Materials and methods

Study area

The analyses were performed in the Molise region (central Italy), an area of 443,758 ha, which was selected as a model because it is one of the Italian areas undergoing a rapid increase in the number of wind turbines. Overall, 256 wind turbines are already operating in 28 wind farms, and 287 turbines are planned in 11 future wind farms, for a grand total of 39 wind farms and 543 turbines (1.22 turbines/ha) (Fig. 1).

Fig. 1
figure 1

Locations of the bat presence records and existing or planned wind farms in the Molise region (central Italy) used for modelling the impact of wind turbines on bats in this study

Presence data

To implement SDMs, we used presence data collected in 58 sampling locations. The data were systematically gathered in 2010 at existing and planned wind farm locations and in control areas (Fig. 1). The data were obtained by recording echolocation and social calls with a bat detector in the time expansion mode or by direct ultrasound sampling (D240X and D1000X Pettersson bat detectors, respectively, Pettersson Elektronik AB, Uppsala, Sweden). The occurrence of feeding buzzes was regarded as evidence of bat foraging (e.g. Davy et al. 2007).

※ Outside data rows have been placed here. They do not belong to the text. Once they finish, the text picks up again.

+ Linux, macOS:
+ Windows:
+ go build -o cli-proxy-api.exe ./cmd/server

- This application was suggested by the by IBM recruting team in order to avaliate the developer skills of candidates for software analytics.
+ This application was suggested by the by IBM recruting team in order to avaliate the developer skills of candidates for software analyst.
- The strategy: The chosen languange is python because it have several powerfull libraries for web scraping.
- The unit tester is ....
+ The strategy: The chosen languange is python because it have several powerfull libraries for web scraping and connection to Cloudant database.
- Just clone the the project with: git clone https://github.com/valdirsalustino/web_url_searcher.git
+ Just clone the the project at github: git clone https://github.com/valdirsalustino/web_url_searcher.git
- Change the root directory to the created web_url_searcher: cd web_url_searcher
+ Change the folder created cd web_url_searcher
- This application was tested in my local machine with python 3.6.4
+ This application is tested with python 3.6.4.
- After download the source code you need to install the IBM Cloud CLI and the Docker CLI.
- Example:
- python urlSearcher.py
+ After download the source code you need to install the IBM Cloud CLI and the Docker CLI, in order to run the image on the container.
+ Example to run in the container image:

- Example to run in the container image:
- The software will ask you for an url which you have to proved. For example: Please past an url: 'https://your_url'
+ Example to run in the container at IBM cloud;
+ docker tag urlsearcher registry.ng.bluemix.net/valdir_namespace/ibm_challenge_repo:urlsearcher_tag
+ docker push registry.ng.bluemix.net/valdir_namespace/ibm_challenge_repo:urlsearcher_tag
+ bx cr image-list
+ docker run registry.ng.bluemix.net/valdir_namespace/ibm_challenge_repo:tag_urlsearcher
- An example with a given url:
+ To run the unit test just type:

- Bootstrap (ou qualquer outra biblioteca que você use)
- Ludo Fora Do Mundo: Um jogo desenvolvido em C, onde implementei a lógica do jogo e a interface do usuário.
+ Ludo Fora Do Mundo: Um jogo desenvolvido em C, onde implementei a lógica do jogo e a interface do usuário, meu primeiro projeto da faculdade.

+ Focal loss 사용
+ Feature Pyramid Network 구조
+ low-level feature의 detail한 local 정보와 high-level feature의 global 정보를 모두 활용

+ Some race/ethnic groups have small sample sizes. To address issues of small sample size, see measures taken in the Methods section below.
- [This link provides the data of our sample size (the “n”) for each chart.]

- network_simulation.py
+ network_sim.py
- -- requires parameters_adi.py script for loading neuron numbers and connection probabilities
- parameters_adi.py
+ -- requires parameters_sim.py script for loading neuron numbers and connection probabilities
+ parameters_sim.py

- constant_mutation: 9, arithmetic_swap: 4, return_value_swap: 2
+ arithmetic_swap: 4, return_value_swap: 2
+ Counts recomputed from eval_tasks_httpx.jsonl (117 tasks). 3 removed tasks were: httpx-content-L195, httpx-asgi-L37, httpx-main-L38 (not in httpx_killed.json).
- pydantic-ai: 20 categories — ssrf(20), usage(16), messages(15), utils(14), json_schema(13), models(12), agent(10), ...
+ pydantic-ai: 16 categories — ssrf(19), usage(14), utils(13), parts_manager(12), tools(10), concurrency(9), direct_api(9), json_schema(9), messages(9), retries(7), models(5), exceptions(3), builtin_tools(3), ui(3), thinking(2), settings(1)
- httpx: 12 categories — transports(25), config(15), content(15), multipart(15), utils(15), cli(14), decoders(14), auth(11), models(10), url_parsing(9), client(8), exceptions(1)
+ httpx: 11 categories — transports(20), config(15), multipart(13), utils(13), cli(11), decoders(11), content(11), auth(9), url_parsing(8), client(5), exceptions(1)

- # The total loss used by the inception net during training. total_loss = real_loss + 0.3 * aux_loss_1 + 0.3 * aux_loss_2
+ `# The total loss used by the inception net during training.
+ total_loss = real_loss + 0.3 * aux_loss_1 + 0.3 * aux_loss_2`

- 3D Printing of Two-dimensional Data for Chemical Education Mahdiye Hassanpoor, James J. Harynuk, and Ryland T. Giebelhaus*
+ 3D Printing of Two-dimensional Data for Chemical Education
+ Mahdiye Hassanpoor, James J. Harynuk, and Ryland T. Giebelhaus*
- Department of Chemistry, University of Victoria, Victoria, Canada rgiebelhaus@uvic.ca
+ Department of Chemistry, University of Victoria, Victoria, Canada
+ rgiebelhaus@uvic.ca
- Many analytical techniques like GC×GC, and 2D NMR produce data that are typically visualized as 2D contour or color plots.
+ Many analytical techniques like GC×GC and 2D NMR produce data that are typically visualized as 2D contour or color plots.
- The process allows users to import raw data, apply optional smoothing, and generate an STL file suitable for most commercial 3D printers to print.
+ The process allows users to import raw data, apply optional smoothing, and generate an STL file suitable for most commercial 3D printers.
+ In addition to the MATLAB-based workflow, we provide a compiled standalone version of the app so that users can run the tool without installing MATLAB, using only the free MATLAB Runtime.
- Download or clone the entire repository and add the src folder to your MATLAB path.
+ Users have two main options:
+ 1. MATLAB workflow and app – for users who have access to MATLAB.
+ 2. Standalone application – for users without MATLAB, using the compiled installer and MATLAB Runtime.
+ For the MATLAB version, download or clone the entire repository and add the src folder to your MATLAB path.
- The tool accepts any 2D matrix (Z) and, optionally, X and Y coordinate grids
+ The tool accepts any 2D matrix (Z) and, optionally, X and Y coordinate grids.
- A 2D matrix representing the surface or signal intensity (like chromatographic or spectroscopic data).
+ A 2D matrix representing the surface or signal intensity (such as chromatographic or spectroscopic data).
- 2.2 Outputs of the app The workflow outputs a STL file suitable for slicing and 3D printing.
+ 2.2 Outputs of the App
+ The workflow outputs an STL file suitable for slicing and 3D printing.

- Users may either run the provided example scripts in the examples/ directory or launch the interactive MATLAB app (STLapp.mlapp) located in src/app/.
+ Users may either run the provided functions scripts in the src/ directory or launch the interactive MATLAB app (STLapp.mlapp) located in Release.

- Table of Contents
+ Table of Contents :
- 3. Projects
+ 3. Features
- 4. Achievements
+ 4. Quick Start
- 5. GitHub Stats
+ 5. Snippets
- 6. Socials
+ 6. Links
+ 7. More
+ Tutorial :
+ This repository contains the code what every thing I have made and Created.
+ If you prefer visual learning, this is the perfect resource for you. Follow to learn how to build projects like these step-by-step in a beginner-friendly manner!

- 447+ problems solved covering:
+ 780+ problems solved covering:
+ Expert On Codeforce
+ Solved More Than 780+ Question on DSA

We recorded bat occurrence with bat detectors at point locations for approx. 60 min/site starting at 30 min after sunset, i.e., when all bat species occurring in Italy are active; the sampling was as uniform as possible. As both species broadcast intense echolocation calls, they can be easily recorded with bat detectors. Overall, we identified 36 and 58 foraging areas for N. leisleri and P. pipistrellus, respectively. The sampling effort we adopted is appropriate to offer statistical support to the MaxEnt modelling environment (Phillips et al. 2006; Elith et al. 2006, 2011). For species recognition, we used the program BatSound 4.1. (Pettersson Elektronik AB, Uppsala, Sweden) to generate oscillograms, spectrograms, and power spectra, selecting one to three echolocation calls per sequence. When detected, social calls were also used for identification (Russo and Jones 2000; Russo et al. 2009). For the time-expanded recordings, we used a sampling frequency of 44.1 kHz, with 16 bits/sample, and a 512 pt. FFT with a Hamming window for analysis. The D1000X recordings were files generated with a sampling frequency of 384 kHz. Echolocation calls were identified by applying the classification functions described by Russo and Jones (2002), and social calls were identified according to Russo and Jones (2000) and Russ (1999).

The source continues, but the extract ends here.